* _Recorded data_:
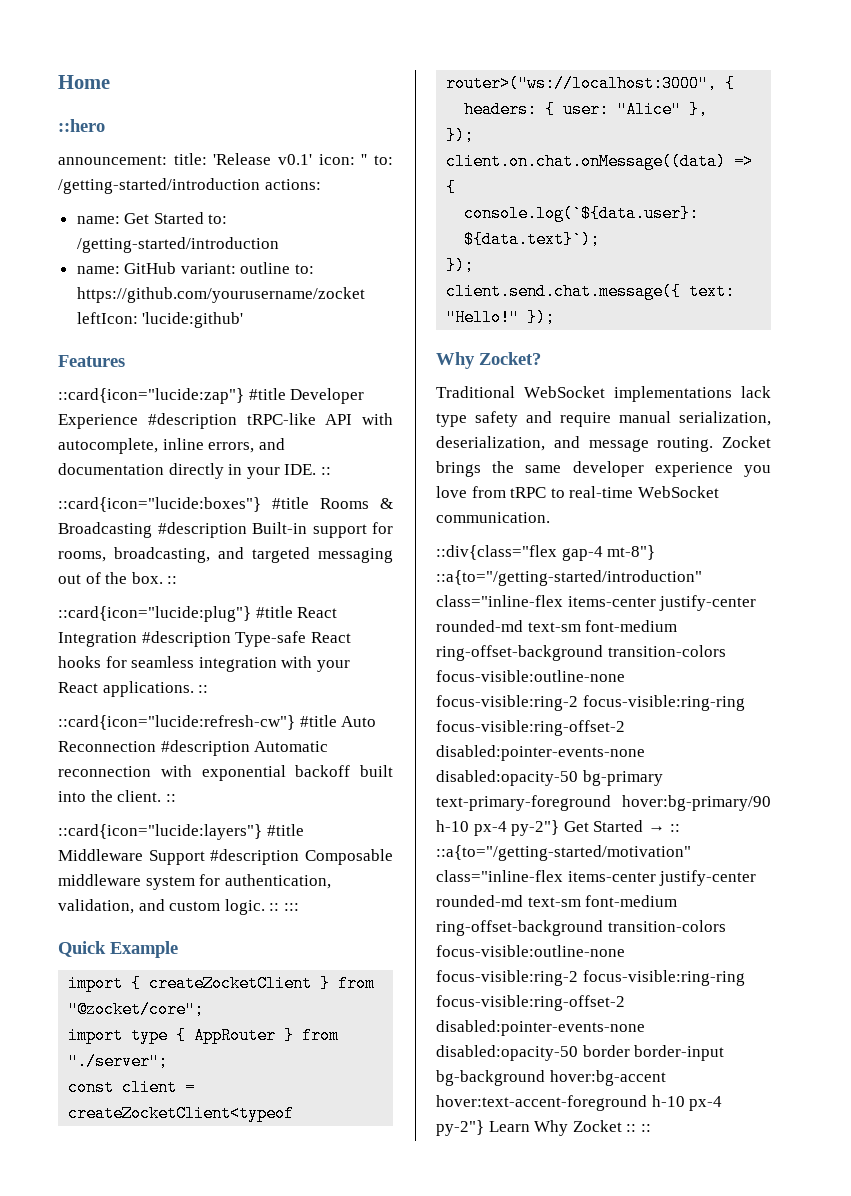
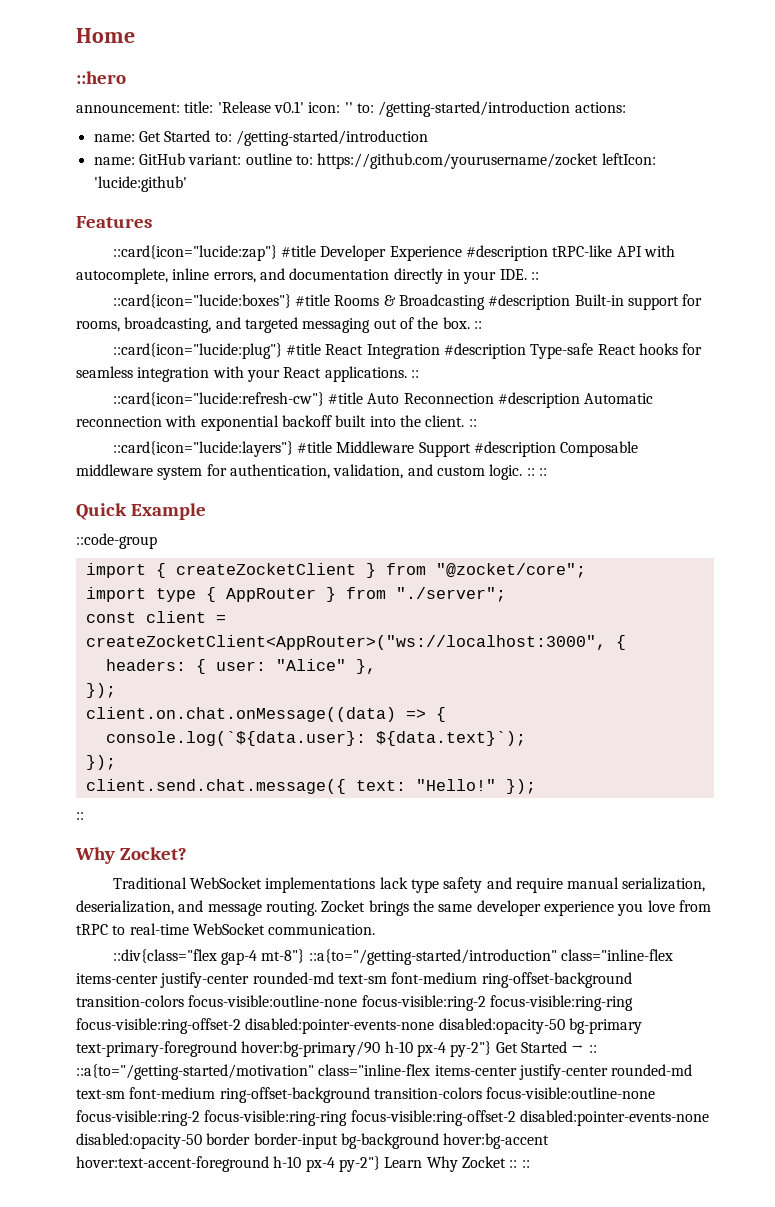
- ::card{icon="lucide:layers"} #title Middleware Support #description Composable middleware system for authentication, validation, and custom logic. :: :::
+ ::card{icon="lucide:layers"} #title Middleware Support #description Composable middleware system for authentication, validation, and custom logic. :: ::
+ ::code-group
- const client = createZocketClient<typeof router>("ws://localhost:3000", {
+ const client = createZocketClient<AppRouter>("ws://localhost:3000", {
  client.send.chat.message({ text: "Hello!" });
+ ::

* _To do_: Search the listing for the word "lucide". Copy every line in which it occurs.

* _Expected answer_:
- ::card{icon="lucide:layers"} #title Middleware Support #description Composable middleware system for authentication, validation, and custom logic. :: :::
+ ::card{icon="lucide:layers"} #title Middleware Support #description Composable middleware system for authentication, validation, and custom logic. :: ::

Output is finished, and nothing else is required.